MullenLowe Group is also a result of a merger that happened over three years ago.

In our latest episode, Leikikh discusses management lessons he learned, the importance of bundling creative and media talent together and more. Edited highlights below.

The unbundling and re-bundling of agencies.
“Fifteen years ago, we saw the great unbundling. You saw creative and media agencies that started together, separating. What’s happened over the years, agency people have realized that you get better creative output by smashing together media and creative, broadly speaking. The days of this notion of having a building full of creatives, account people and planners thirty blocks away from media people, I hope, are behind us. This is why we’ve done well as an agency. We’ve been bundled since the beginning.”

What happens after mergers.
“When we put the companies together, it was like “Game of Thrones.” The first thing that happens is the people who don’t get your job will leave. The daggers are out. The majority of mergers don’t work in any [given] industry. In our industry it’s even worse. It’s not the science side of it. The backend is relatively easy. The heart and art of it is really hard. Culture plus ego is what makes mergers difficult.”

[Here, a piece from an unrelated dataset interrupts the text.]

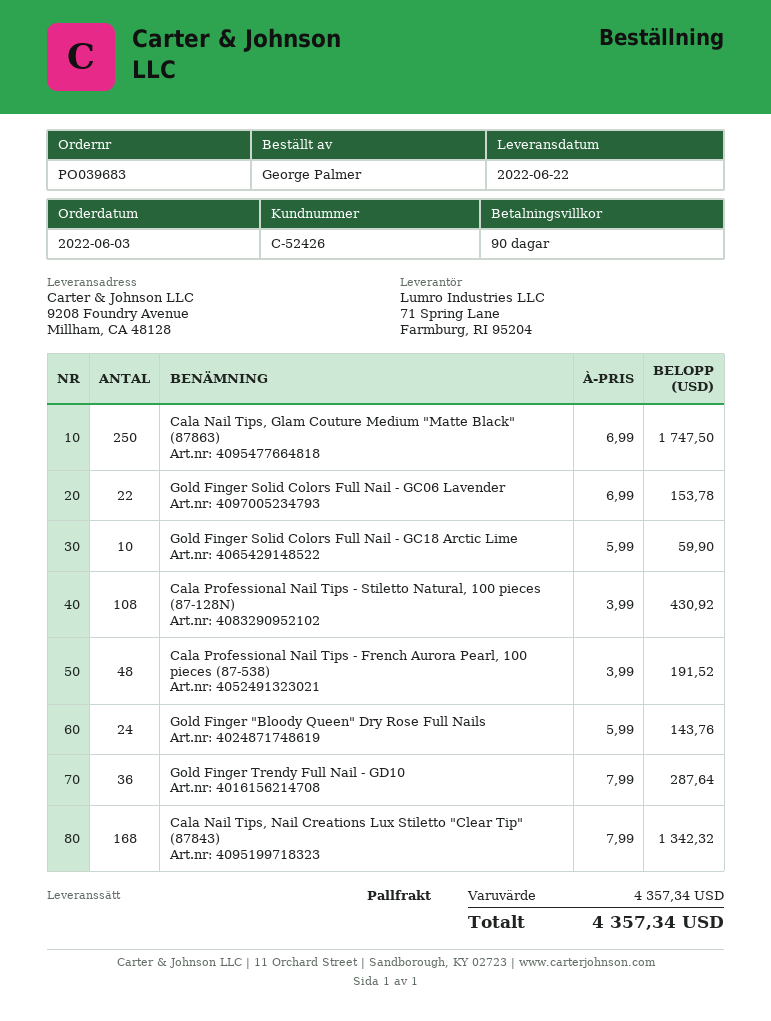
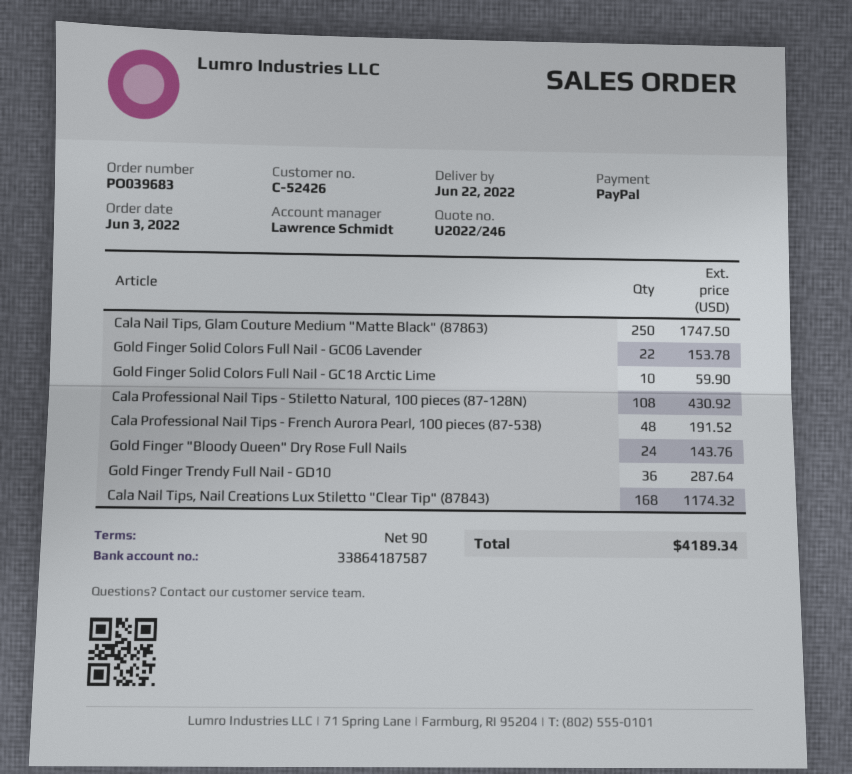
Cala Nail Tips, Nail Creations Lux Stiletto "Clear Tip" (87843): 168 for 1342.32 -> 168 for 1174.32
total: 4357.34 -> 4189.34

Everyone’s trying to build a creative talent pool.
“Our high concept creative people are getting calls from pure-play digital agencies like Deloitte, Accenture, KPMG, McKinsey and others. They’re also getting calls from Facebook, Google and Amazon. They’re also getting calls from standalone media agencies. It’s because everyone is running toward the same thing. Everything is going to become a commodity, including AI, data. The differentiation, in the end, is going to be around creativity. I think this is why Accenture, Deloitte and others are buying creative agencies, like Karmarama. They’re trying to figure out the creative ecosystem they need to build. It’s not clear to me why an Accenture or Deloitte would buy a margin-dilutive business like an ad agency. They’re not yet able to attract high-concept creative talent and they know it will be differentiation.”

The in-house trend is rising.
“We’re starting to see more of the [in-house trend]. It’s on a client-to-client basis. It’s more of the low-hanging fruit. Clients are facing the same issue: how do we attract high-concept people. It’s more efficient, they have more control over the product. It’s basic media, content and product stuff. The best client relationships we have though are when they come to us and they have a real business problem, help us think through it, instead of a brief for launching a product.”